The PEID and IPD procedures yielded comparable outcomes to traditional MD for pain improvement and clinical outcomes 1 year postoperation. In addition, PELD enables shorter hospital stays and faster recovery in the immediate postoperative period. Although an IPD leads to a prolonged operative time, more bleeding, and extended hospital stays, its long-term patient satisfaction is similar to that of other procedures. The subsequent effects of a limited range of motion and decreased disc pressure are a concern.

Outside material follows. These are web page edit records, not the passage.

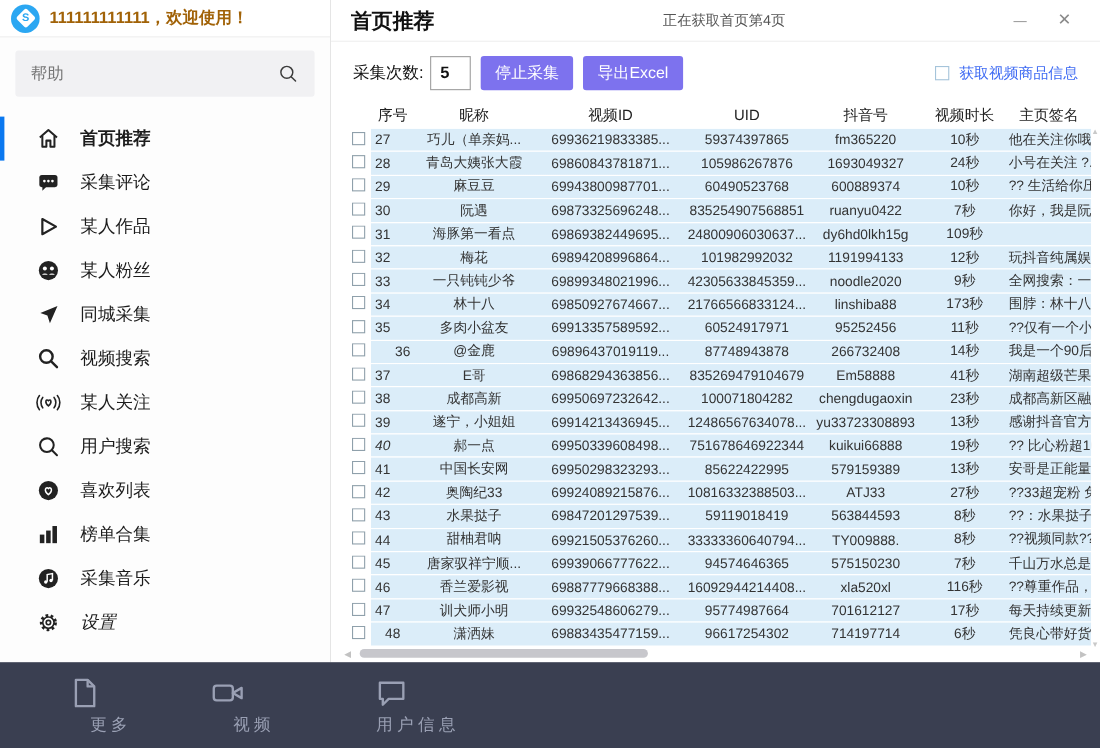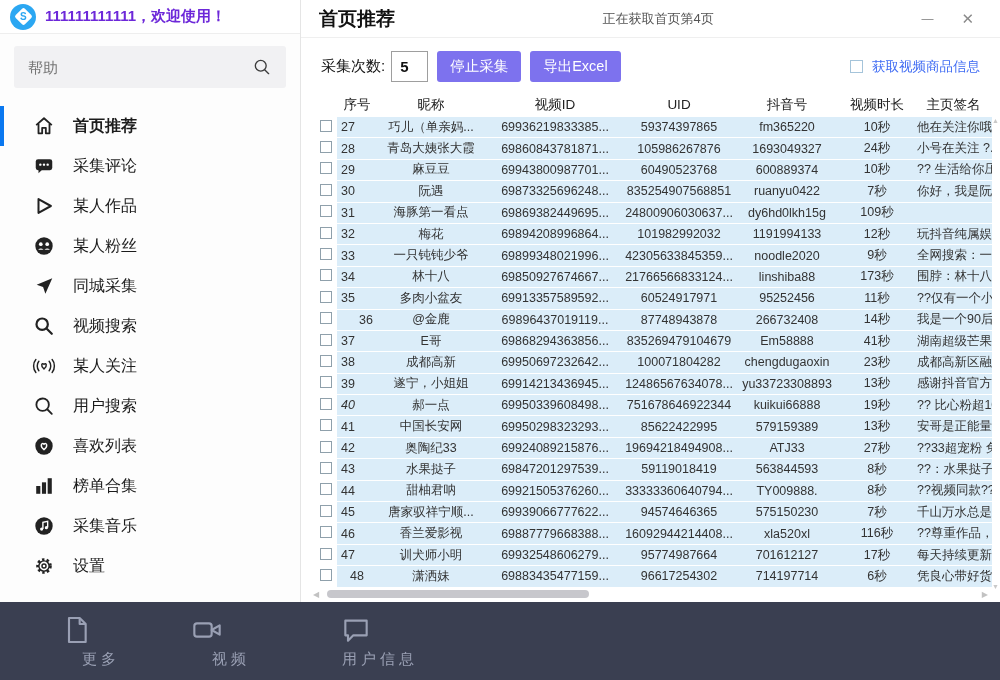--- a/index.html
+++ b/index.html
@@ -7,28 +7,28 @@
   body { font-family:"Liberation Sans","DejaVu Sans",sans-serif; background:#fff; color:#222; }
   .app { width:1000px; height:680px; display:flex; flex-direction:column; position:relative; background:#fff; }
   .upper { display:flex; height:602px; }
 
   
   .sidebar { width:301px; background:#fdfdfd; border-right:1px solid #e5e5e5; display:flex; flex-direction:column; }
   .titlebar { height:34px; display:flex; align-items:center; gap:9px; padding:0 10px; border-bottom:1px solid #eee; background:#fff; }
   .logo { width:26px; height:26px; border-radius:50%; background:var(--logo-blue,#2ba7f2); display:flex; align-items:center; justify-content:center; flex:0 0 auto; }
   .logo .diamond { width:13px; height:13px; background:#fff; border-radius:2px; transform:rotate(45deg); display:flex; align-items:center; justify-content:center; }
   .logo .diamond span { transform:rotate(-45deg); color:var(--logo-blue,#2ba7f2); font-weight:bold; font-size:10px; }
-  .app-title { font-weight:bold; font-size:15px; color:#6d28d9; }
+  .app-title { font-weight:bold; font-size:15px; color:#a16207; }
   .searchbox { margin:12px 14px 6px 14px; height:42px; background:#f1f1f3; border-radius:3px; display:flex; align-items:center; padding:0 14px; }
   .searchbox input { flex:1; border:none; outline:none; background:transparent; font-size:15px; color:#333; font-family:inherit; }
   .menu { flex:1; padding-top:12px; display:flex; flex-direction:column; }
   .menu-item { height:40px; display:flex; align-items:center; gap:17px; padding-left:28px; font-size:16px; color:#1c1c1c; cursor:pointer; border-left:4px solid transparent; }
   .menu-item.active { border-left:4px solid var(--accent,#0a78f0); font-weight:bold; }
   .menu-item .mi { width:24px; height:24px; display:flex; align-items:center; justify-content:center; }
-  .menu-item.settings { margin-top:auto; margin-bottom:16px; }
+  .menu-item.settings { margin-top:auto; margin-bottom:16px;font-style:italic; }
   .mi svg { display:block; }
 
   
   .main { flex:1; display:flex; flex-direction:column; background:#fff; min-width:0; }
   .main-header { height:38px; display:flex; align-items:center; padding:0 18px; border-bottom:1px solid #efefef; }
   .main-title { font-size:19px; font-weight:bold; color:#111; }
   .status-wrap { flex:1; text-align:center; }
   .status-text { font-size:13px; color:#555; }
   .win-btns { display:flex; align-items:center; gap:28px; padding-right:8px; }
   .win-btn { color:#8a8a8a; font-size:15px; cursor:pointer; line-height:1; }
@@ -395,21 +395,21 @@
               <div>85622422995</div>
               <div>579159389</div>
               <div>13秒</div>
               <div>安哥是正能量！</div>
             </div>
             <div class="t-row">
               <div style="text-align:left;"><span class="row-cbx" style="display:inline-block;"></span></div>
               <div style="text-align:left;">42</div>
               <div>奥陶纪33</div>
               <div>69924089215876...</div>
-              <div>19694218494908...</div>
+              <div>10816332388503...</div>
               <div>ATJ33</div>
               <div>27秒</div>
               <div>??33超宠粉 免...</div>
             </div>
             <div class="t-row">
               <div style="text-align:left;"><span class="row-cbx" style="display:inline-block;"></span></div>
               <div style="text-align:left;">43</div>
               <div>水果挞子</div>
               <div>69847201297539...</div>
               <div>59119018419</div>

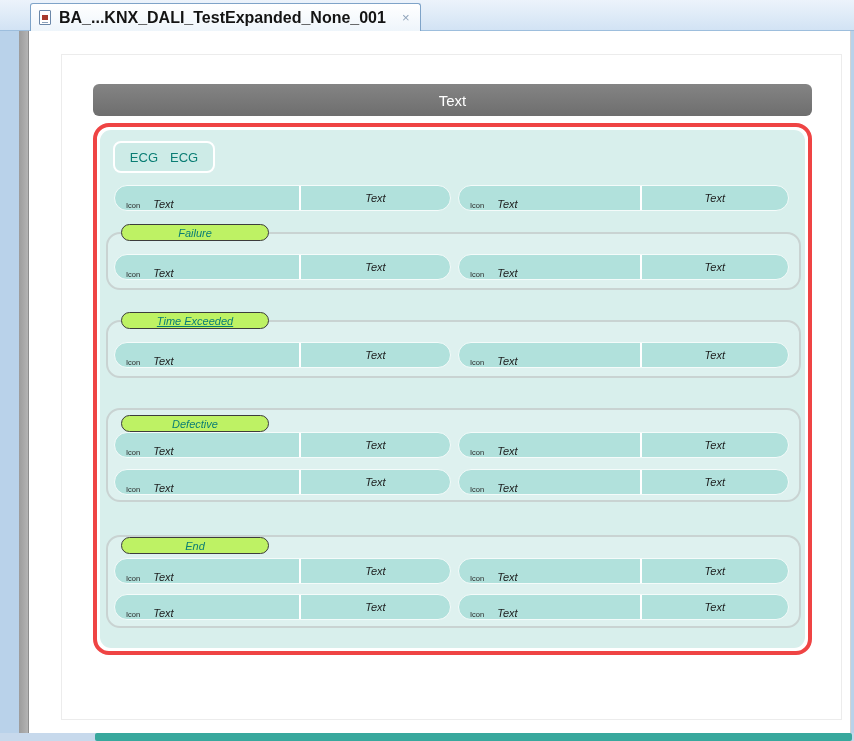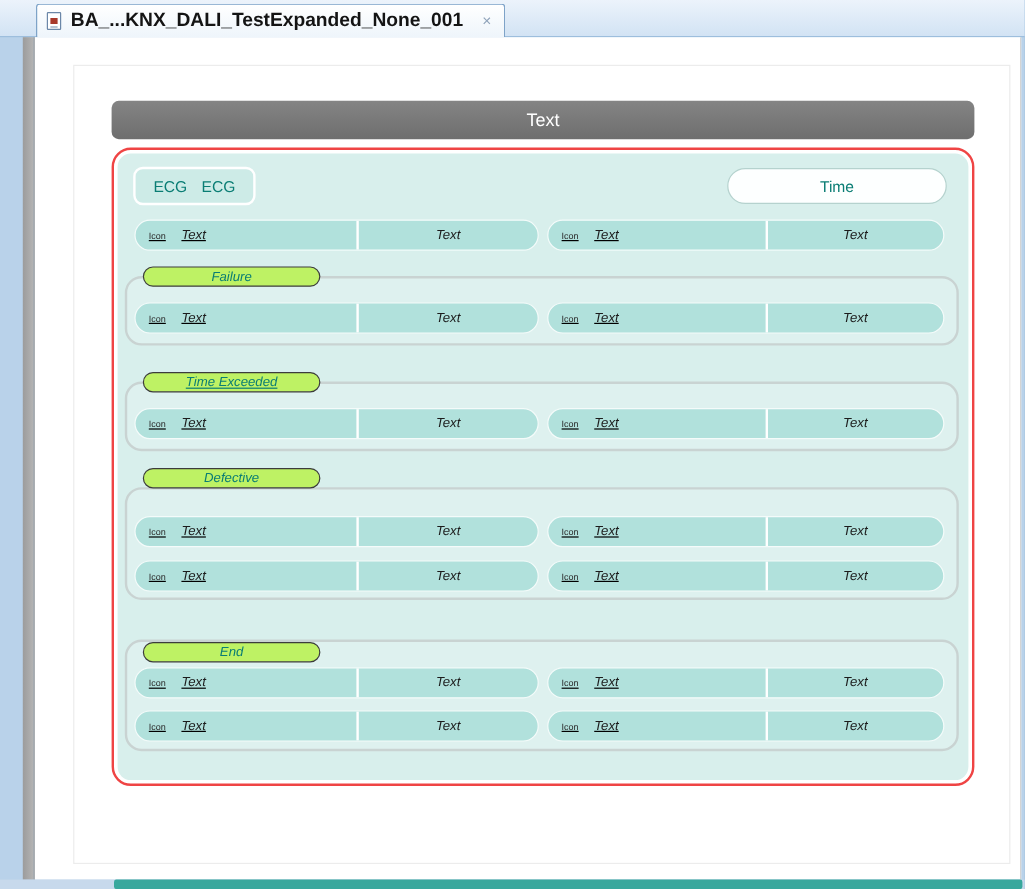--- a/index.html
+++ b/index.html
@@ -51,21 +51,21 @@
 
   
   .header-bar{
     position:absolute; left:93px; top:84px; width:719px; height:32px;
     background:linear-gradient(#848484,#6e6e6e);
     border-radius:6px; display:flex; align-items:center; justify-content:center;
     color:#ffffff; font-size:15px;
   }
   .main-box{
     position:absolute; left:93px; top:123px; width:719px; height:532px;
-    border:2px solid #ef4444; border-radius:16px; background:#ffffff;
+    border:4px solid #ef4444; border-radius:16px; background:#ffffff;
   }
   .main-inner{ position:absolute; inset:3px; background:#d8efec; border-radius:11px; }
 
   .ecg-box{
     position:absolute; left:13px; top:11px; width:102px; height:32px;
     background:#cdebe7; border:2px solid #ffffff; border-radius:8px;
     display:flex; align-items:center; justify-content:center; gap:12px;
     color:#0a7d74; font-size:13px;
   }
   .white-pill{
@@ -78,22 +78,22 @@
   .time-box{ left:508px; width:183px; }
 
   .pill{
     position:absolute; height:26px;
     background:#b1e1dc; border:1px solid #f4fbfa; border-radius:13px;
     display:flex; align-items:stretch;
   }
   .pL{ left:14px;  width:337px; }
   .pR{ left:358px; width:331px; }
   .pill-left{
-    flex:0 0 55.5%; display:flex; align-items:center;
-    padding-left:11px; gap:13px; border-right:2px solid #ffffff;text-decoration:underline;
+    flex:0 0 55.5%; display:flex; align-items:flex-end;
+    padding-left:11px; gap:13px; border-right:2px solid #ffffff;
   }
   .icon-lbl{ font-size:7.5px; color:#2a2a2a; }
   .pill-text{ font-size:11px; font-style:italic; color:#1c1c1c; }
   .pill-right{
     flex:1; display:flex; align-items:center; justify-content:center;
     font-size:11px; font-style:italic; color:#1c1c1c;
   }
 
   .section{
     position:absolute; left:6px; width:695px;
@@ -106,21 +106,21 @@
   .sec-end     { top:405px; height:93px; }
 
   .section-label{
     position:absolute; left:21px; width:148px; height:17px;
     background:#bef264; border:1px solid #3c3c3c; border-radius:9px;
     display:flex; align-items:center; justify-content:center;
     font-size:11px; font-style:italic; color:#0a7d74; z-index:2;
   }
   .lbl-failure { top:94px; }
   .lbl-timeexc { top:182px;text-decoration:underline; }
-  .lbl-defect  { top:262px; }
+  .lbl-defect  { top:285px; }
   .lbl-end     { top:407px; }
 </style>
 </head>
 <body>
 
 <div class="screen">
 
   <div class="tab-bar">
     <div class="tab">
       <span class="doc-icon"></span>
@@ -138,23 +138,20 @@
     <span>Text</span>
   </div>
 
   <div class="main-box">
     <div class="main-inner">
 
       <div class="ecg-box">
         <span>ECG</span>
         <span>ECG</span>
       </div>
-      <div class="white-pill time-box">
-        <span>Time</span>
-      </div>
 
       <div class="pill pL" style="top:55px">
         <div class="pill-left">
           <span class="icon-lbl">Icon</span>
           <span class="pill-text">Text</span>
         </div>
         <div class="pill-right">Text</div>
       </div>
       <div class="pill pR" style="top:55px">
         <div class="pill-left">

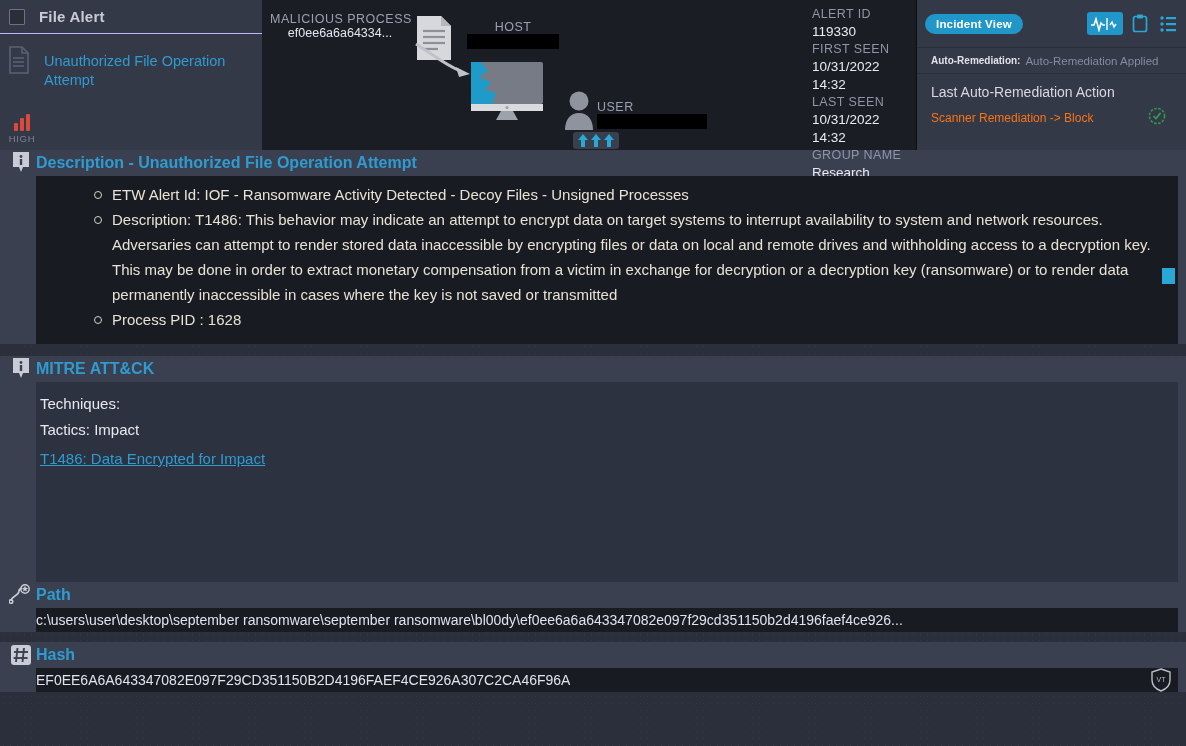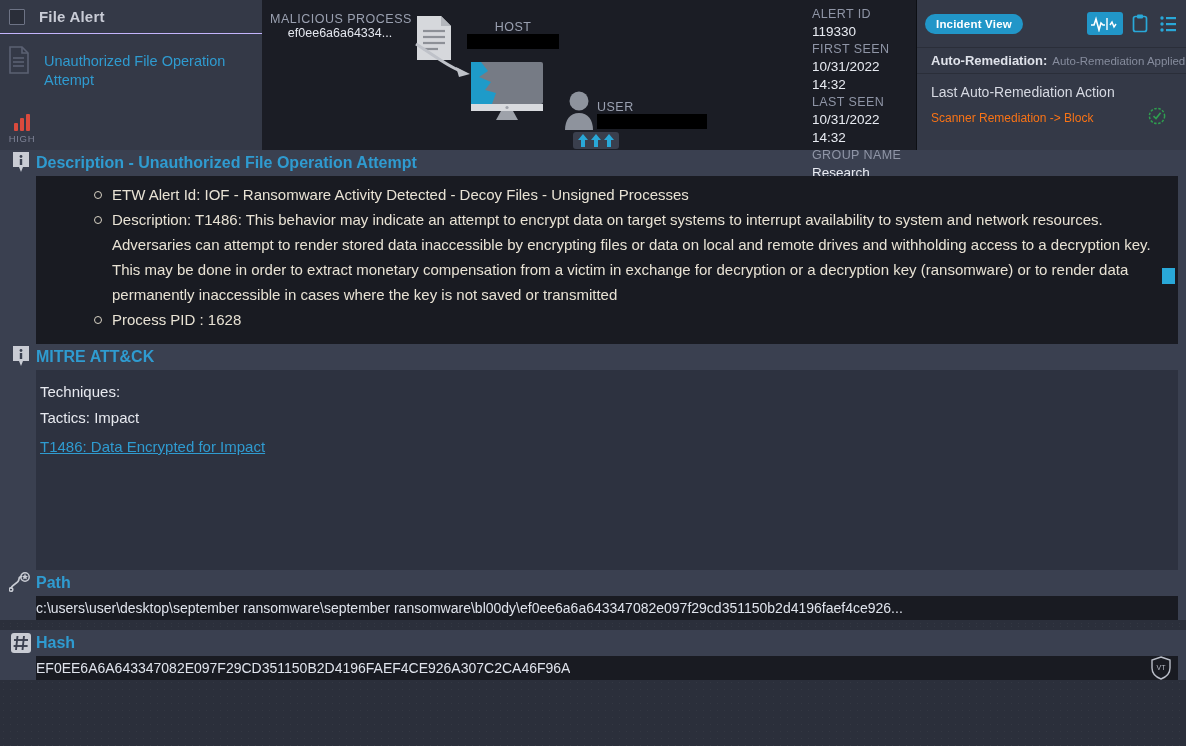--- a/index.html
+++ b/index.html
@@ -82,37 +82,37 @@
   .icon-btns { display: flex; gap: 5px; align-items: center; }
   .ibtn {
     width: 23px; height: 23px; display: flex; align-items: center; justify-content: center;
     border-radius: 3px;
   }
   .ibtn.filled { background: #2196c8; width: 36px; }
   .rem-row1 {
     height: 26px; display: flex; align-items: center; gap: 5px;
     padding-left: 14px; border-bottom: 1px solid #2a2e39;
   }
-  .rem-strong { color: #dfe2ea; font-size: 13px; font-weight: bold; }
+  .rem-strong { color: #dfe2ea; font-size: 10px; font-weight: bold; }
   .rem-sub { color: #868c9d; font-size: 11.5px; }
   .rem-body { padding: 10px 12px 0 14px; }
   .rem-h2 { color: #d6d9e2; font-size: 14px; margin-bottom: 7px; }
   .rem-action-row { display: flex; align-items: center; justify-content: space-between; padding-right: 8px; }
   .rem-action { color: #f97316; font-size: 12px; }
 
   
   .section-header {
     display: flex; align-items: center; gap: 0;
     height: 26px; padding-left: 6px; background: #3a4050;
   }
   .section-title { color: #2f9bd0; font-size: 16px; font-weight: bold; }
   .sec-wrap { background: #3a4050; }
 
   .desc-box {
-    margin: 0 8px 0 36px; background: #191b22; position: relative;
+    margin: 0 8px 12px 36px; background: #191b22; position: relative;
     height: 168px; overflow: hidden; padding: 6px 16px 0 10px;
   }
   .bullets { list-style: none; margin-left: 48px; }
   .bullets li {
     position: relative; color: #e8e2d4; font-size: 15px; line-height: 25px;
     padding-left: 18px;
   }
   .bullets li::before {
     content: ""; position: absolute; left: 0; top: 9px;
     width: 6px; height: 6px; border: 1px solid #d8d2c4; border-radius: 50%;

The MD technique is an effective and efficient operation for symptomatic LDH. As this was a retrospective study with only 1 year of follow-up, more randomized controlled and prospective trials would be required to validate our observations.

6. Limitation

This study’s small sample size limits the generalizability of the results. A larger cohort would provide more reliable data on the efficacy and safety of the treatments. Additionally, the one-year follow-up may not be long enough to capture long-term outcomes or complications. A longer follow-up would better assess treatment durability and late complications.

Future research with more cases and extended follow-up is needed to fully evaluate these procedures’ long-term effectiveness and safety.